The soundman really knew his stuff and the band was on point so I remained glued to my seat, absorbing music until Officer Barney and his deputy, Nugget showed up. Officer Barney is a giant Belgium draft horse who came to the rescue last year after serving 12 years on the Baltimore City Police Department's mounted patrol unit. His sidekick, Nugget looked like a Welsh Pony. They stood side by side at a kissing booth just down the hill a bit, offering free kisses. I wandered down to meet the horses and had to smile when I saw the bumper sticker given out to those who kissed a horse. It said, "I kissed a horse and I liked it!"
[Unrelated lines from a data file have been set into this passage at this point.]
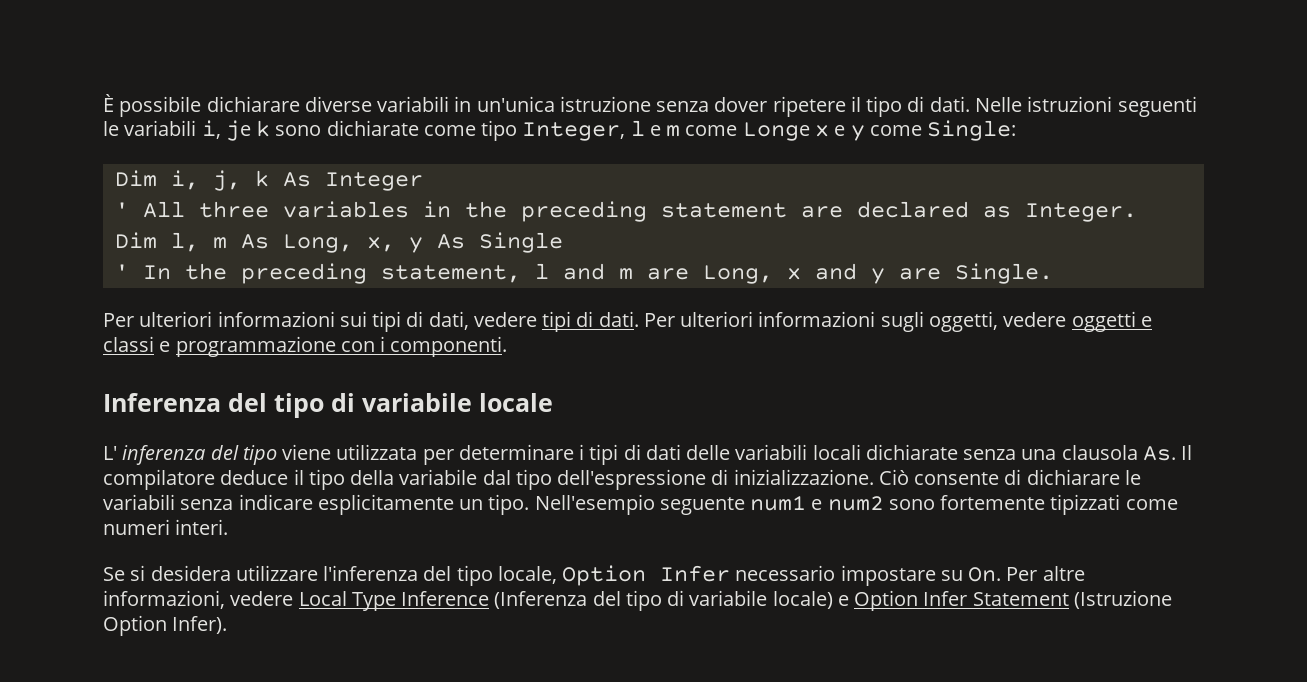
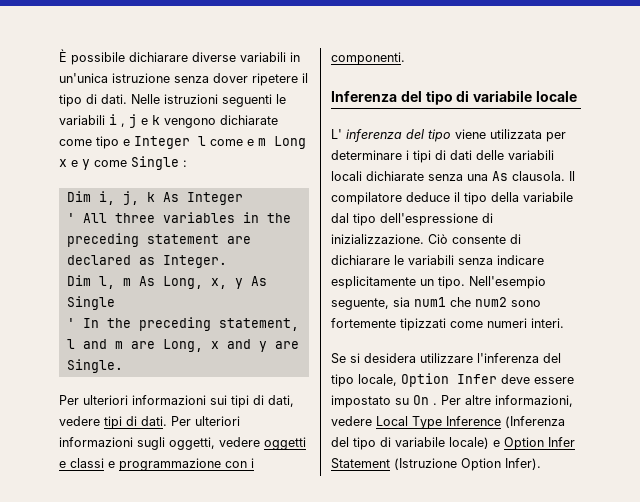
- Nelle istruzioni seguenti le variabili i, je k sono dichiarate come tipo Integer, l e m come Longe x e y come Single:
+ Nelle istruzioni seguenti le variabili i , j e k vengono dichiarate come tipo e Integer l come e m Long x e y come Single :
- L' inferenza del tipo viene utilizzata per determinare i tipi di dati delle variabili locali dichiarate senza una clausola As. Il compilatore deduce il tipo della variabile dal tipo dell'espressione di inizializzazione.
+ L' inferenza del tipo viene utilizzata per determinare i tipi di dati delle variabili locali dichiarate senza una As clausola. Il compilatore deduce il tipo della variabile dal tipo dell'espressione di inizializzazione.
- Nell'esempio seguente num1 e num2 sono fortemente tipizzati come numeri interi.
+ Nell'esempio seguente, sia num1 che num2 sono fortemente tipizzati come numeri interi.
- Se si desidera utilizzare l'inferenza del tipo locale, Option Infer necessario impostare su On. Per altre informazioni, vedere Local Type Inference (Inferenza del tipo di variabile locale) e Option Infer Statement (Istruzione Option Infer).
+ Se si desidera utilizzare l'inferenza del tipo locale, Option Infer deve essere impostato su On . Per altre informazioni, vedere Local Type Inference (Inferenza del tipo di variabile locale) e Option Infer Statement (Istruzione Option Infer).

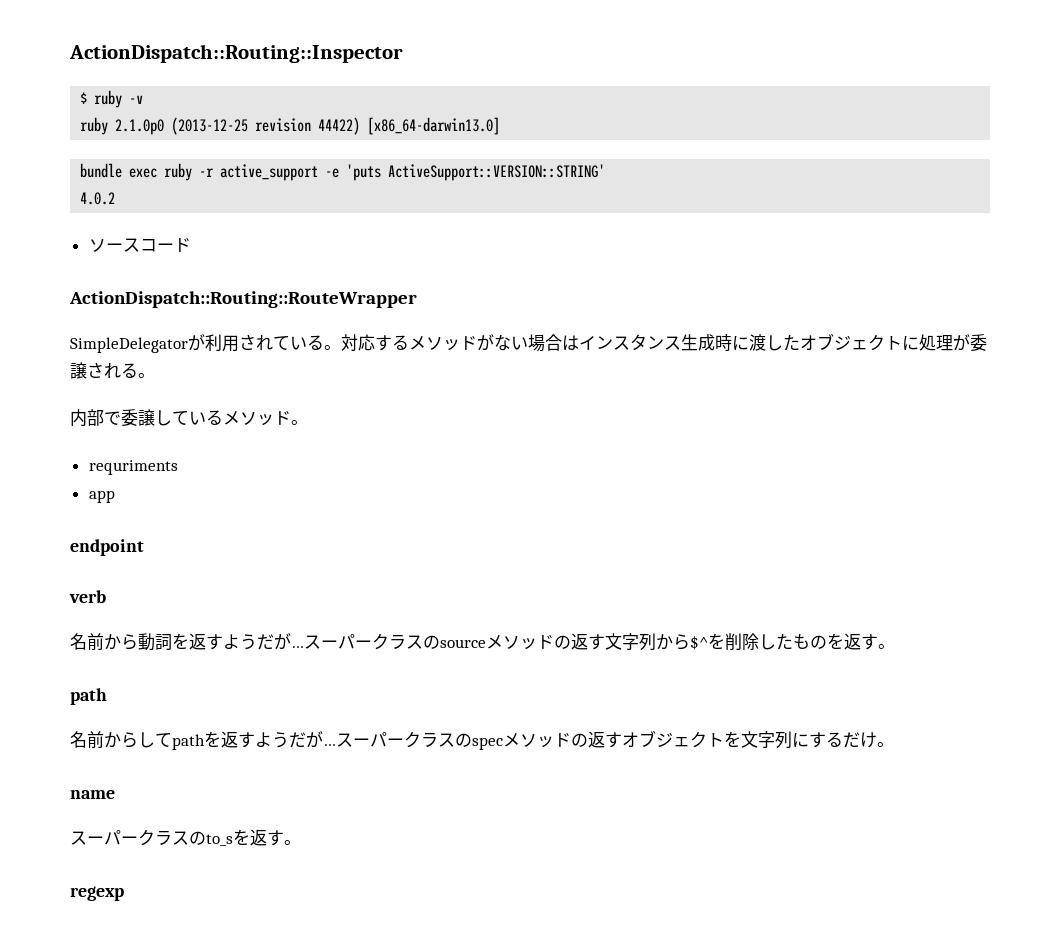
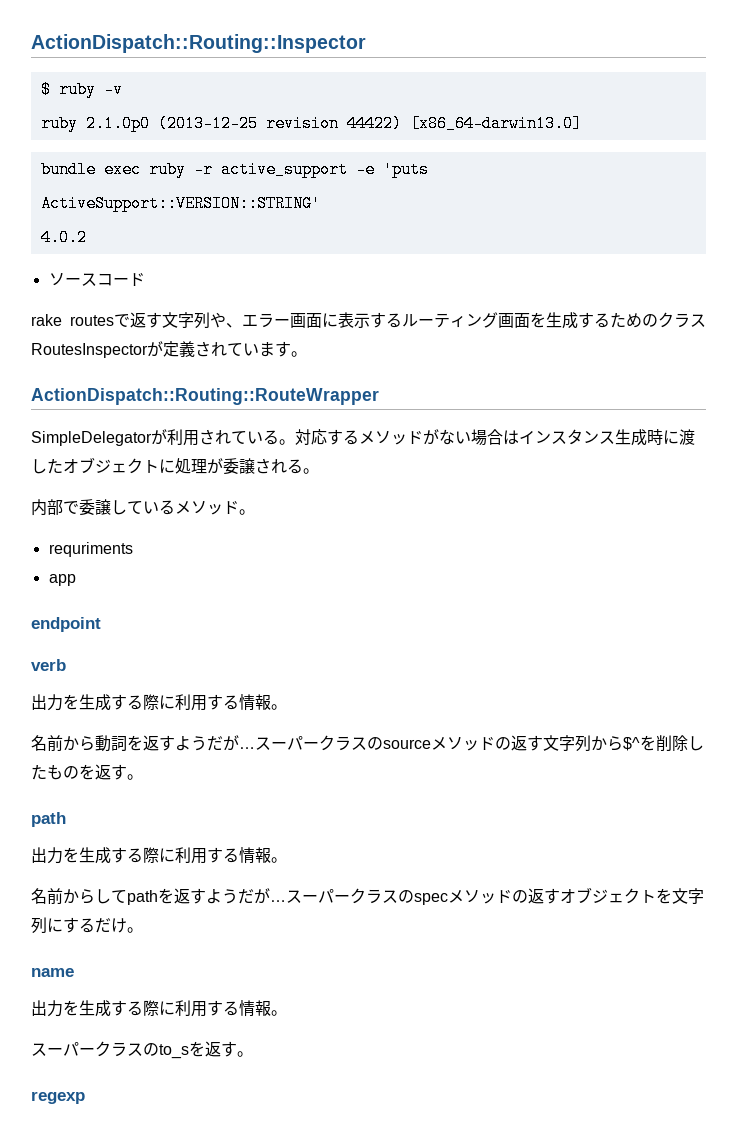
+ rake routesで返す文字列や、エラー画面に表示するルーティング画面を生成するためのクラスRoutesInspectorが定義されています。
  verb
+ 出力を生成する際に利用する情報。
  スーパークラスのsourceメソッドの返す文字列から$^を削除したものを返す。
  path
+ 出力を生成する際に利用する情報。
  name
+ 出力を生成する際に利用する情報。

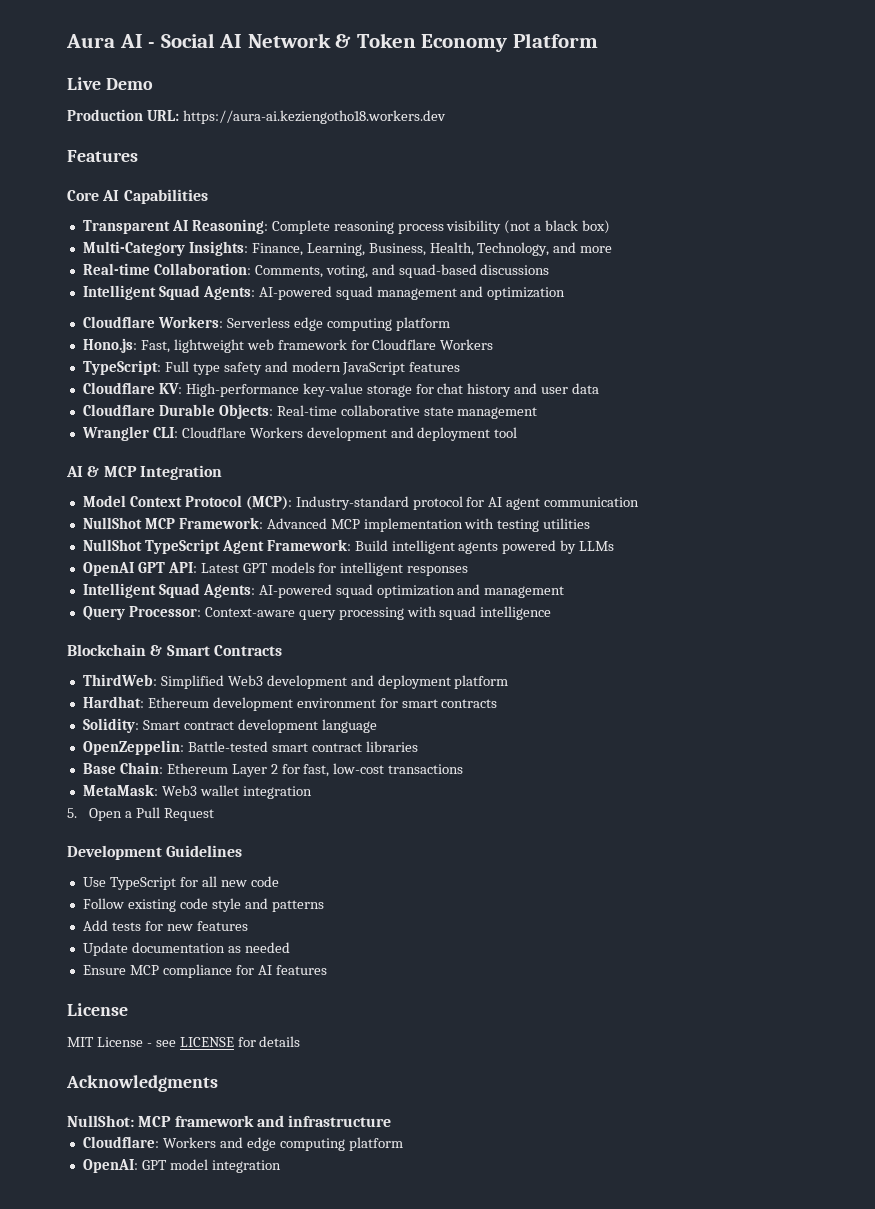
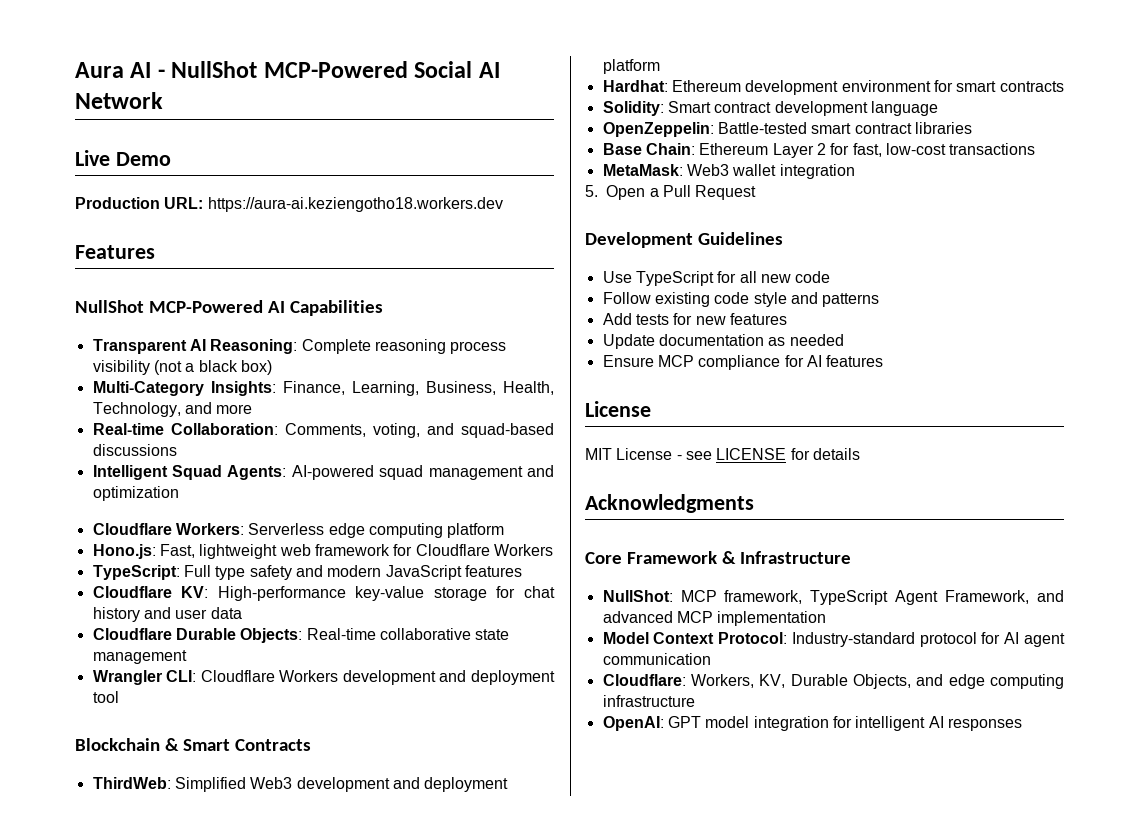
- Aura AI - Social AI Network & Token Economy Platform
+ Aura AI - NullShot MCP-Powered Social AI Network
- Core AI Capabilities
+ NullShot MCP-Powered AI Capabilities
- AI & MCP Integration
- Model Context Protocol (MCP): Industry-standard protocol for AI agent communication
- NullShot MCP Framework: Advanced MCP implementation with testing utilities
- NullShot TypeScript Agent Framework: Build intelligent agents powered by LLMs
- OpenAI GPT API: Latest GPT models for intelligent responses
- Intelligent Squad Agents: AI-powered squad optimization and management
- Query Processor: Context-aware query processing with squad intelligence
- NullShot: MCP framework and infrastructure
- Cloudflare: Workers and edge computing platform
+ Core Framework & Infrastructure
+ NullShot: MCP framework, TypeScript Agent Framework, and advanced MCP implementation
+ Model Context Protocol: Industry-standard protocol for AI agent communication
+ Cloudflare: Workers, KV, Durable Objects, and edge computing infrastructure
- OpenAI: GPT model integration
+ OpenAI: GPT model integration for intelligent AI responses

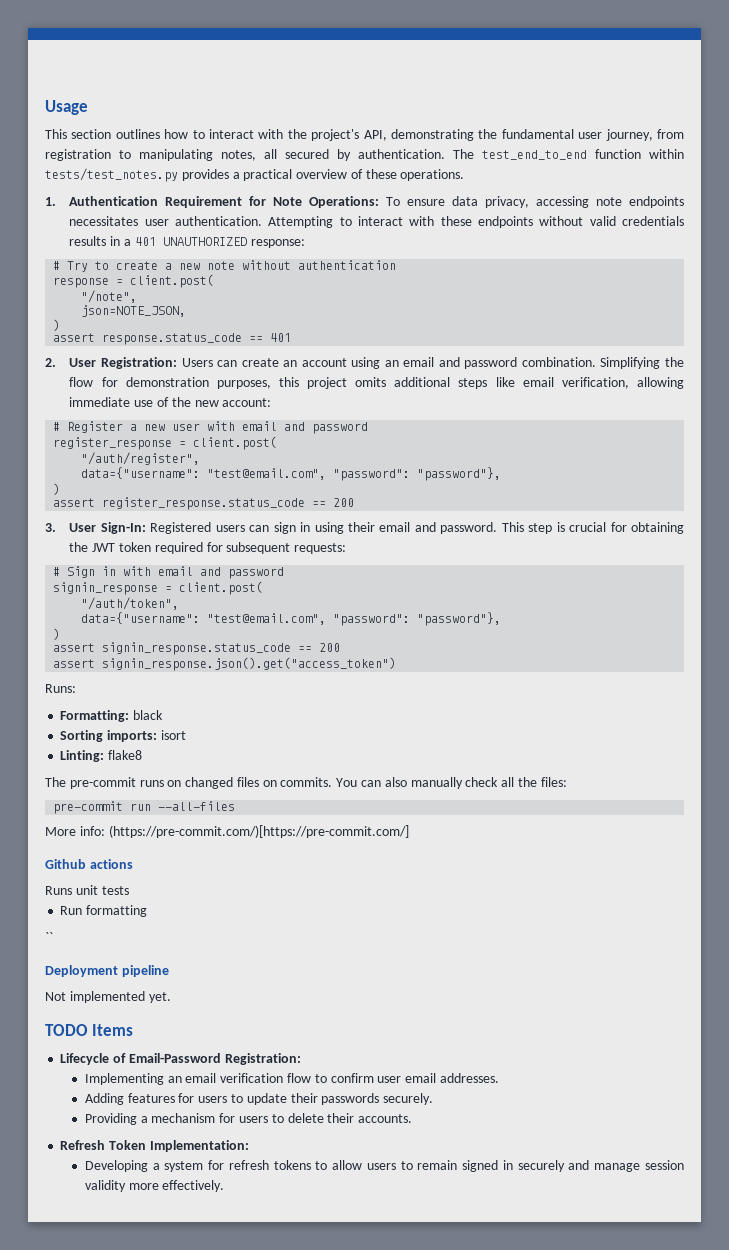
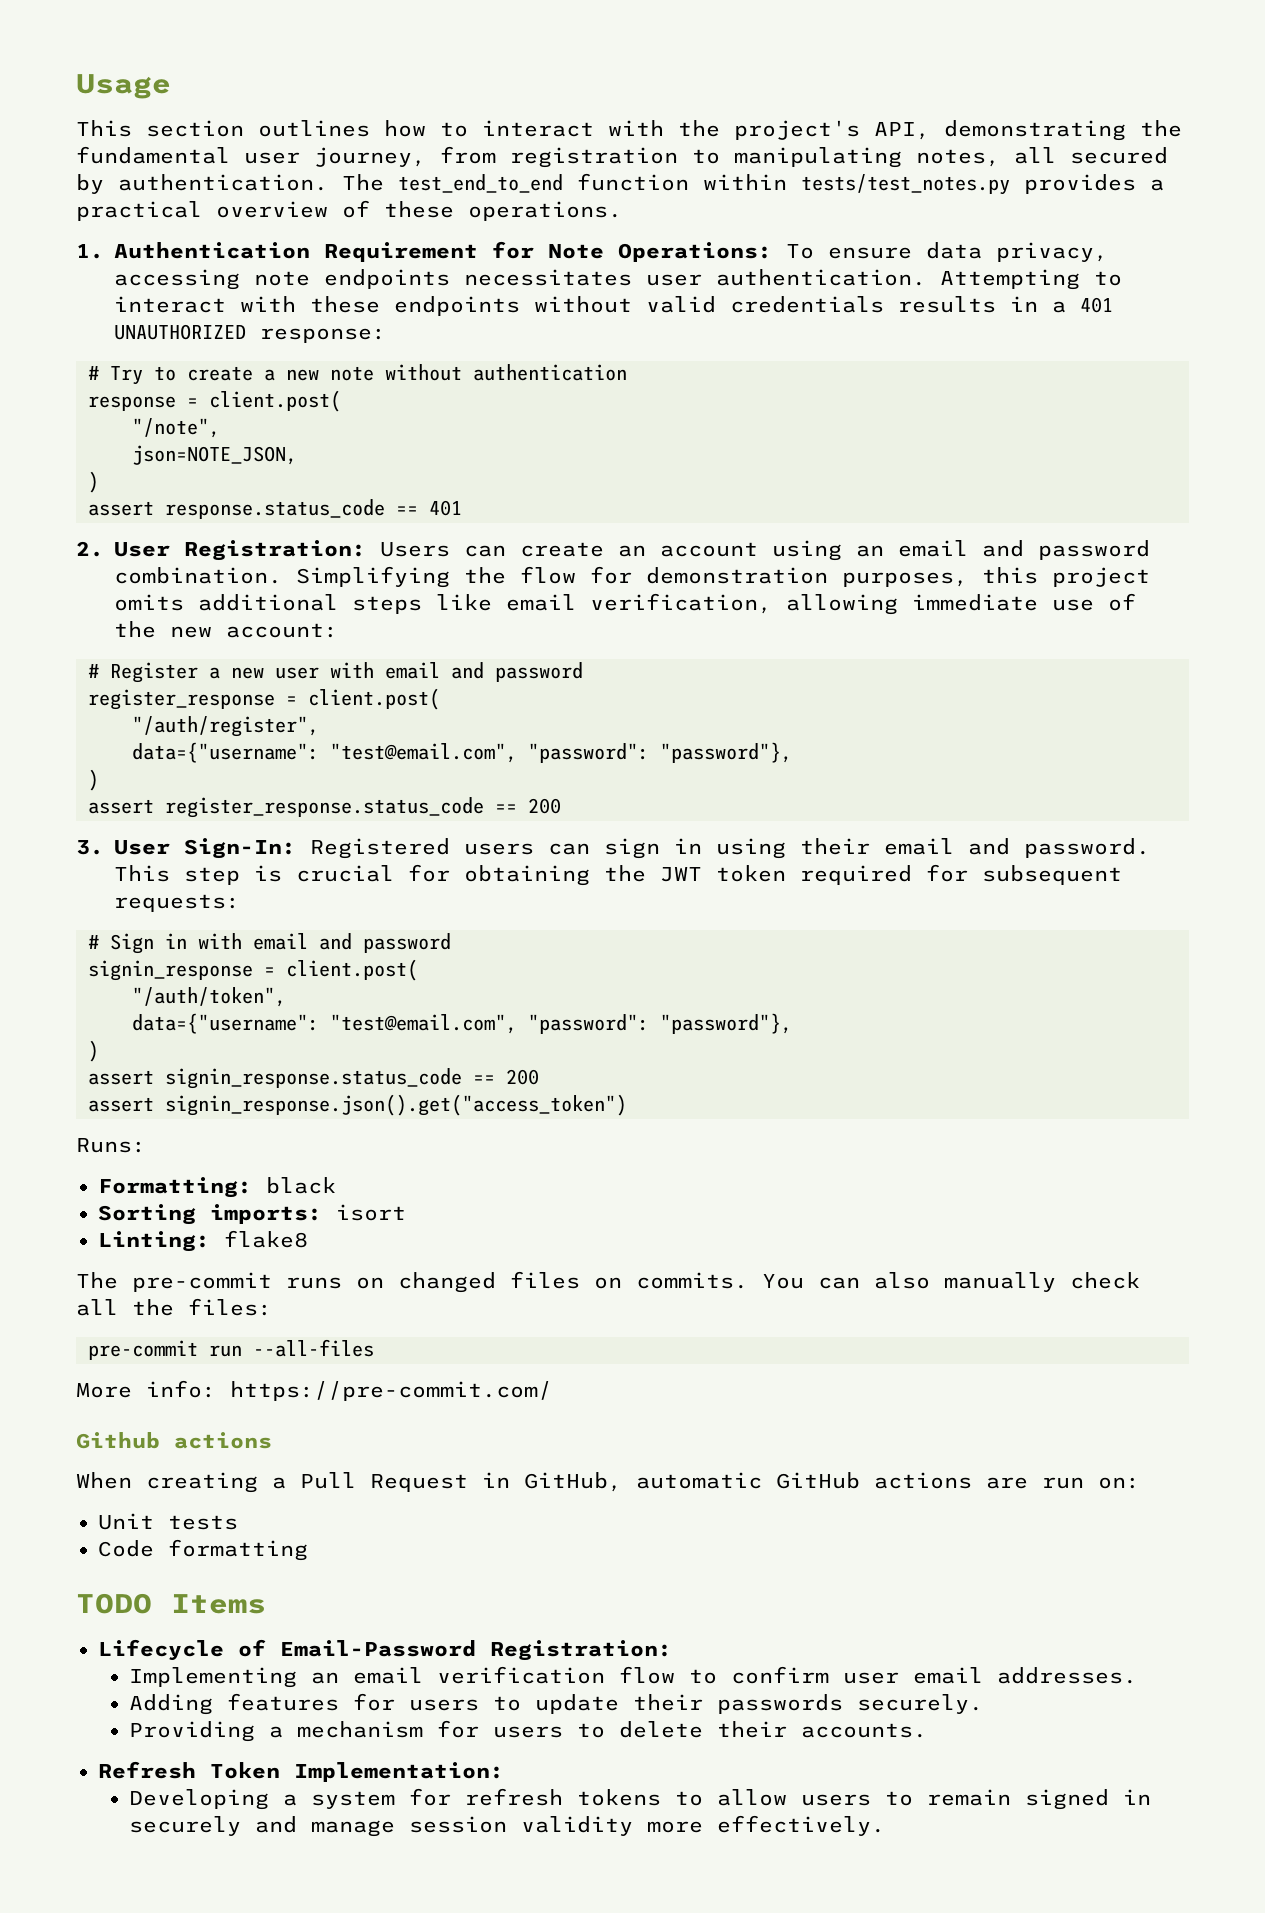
- More info: (https://pre-commit.com/)[https://pre-commit.com/]
+ More info: https://pre-commit.com/
- Runs unit tests
+ When creating a Pull Request in GitHub, automatic GitHub actions are run on:
+ Unit tests
- Run formatting
+ Code formatting
- ``
- Deployment pipeline
- Not implemented yet.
After visiting the horses I ambled over to the popcorn stand. I love seeing these old fashioned popcorn poppers and seeing traditional red and white popcorn bags. As I was leaving, an older gentleman offered to purchase popcorn for a child who had been eyeing the popcorn display.

By the time I returned to my seat the stage dancers had grown. Joining the two to six year old kids were a handful of older kids that looked to be 10 to 13 years old or so. I could tell they had taken gymnastics classes because they were doing perfectly executed back flips and handstands on the stage. Then, a young boy – the only one in the group of girls – hit the stage floor with some break dancing moves. I looked at my husband and saw that he was smiling, too. We both laughed out loud when one of the pretty blondes pulled him up and tried to get him to dance with her.

This is how it begins, I thought, and a quote from the movie, Sweet Home Alabama sprang to mind. "Nobody finds their soul mate when they're ten. I mean, where's the fun in that, right?" But, watching them, the quote had less meaning because these kids were clearly having fun.

As evening wore on and the light began to fade the children wandered away, most likely herded home by parents for homework and bedtime. The beer garden was open and the dance floor had again morphed. Now it was packed with adults who swayed together, holding their drinks – not juice boxes – high in the air. My daughter, Ashley came out into the crowd, dancing as she sang and handing the mike off from time to time for participants to belt out the well-known lines in classic tunes.

When I glanced behind me I was surprised at how the attendance had grown. The scene was an idyllic one. A flickering fire pit sent curls of smoke upward. Multiple tables made from upright barrels were bordered by couples sharing beer and laughter. Others, like us, were relaxing on our makeshift hay bale seats, but it seemed everyone was relishing the perfect evening -the end of a season.

As we wandered back to our car later that night following a path lit by solar lights the full moon cut through the clouds, casting golden rays down on Days End Farm. It felt good to play a small part in this fundraising event for a good cause and it felt good to welcome in the fall season less than a week before its official calendar date. Fall could never beat summer as my favorite season but there is something about a fall festival in the country that makes everything in the world feel right.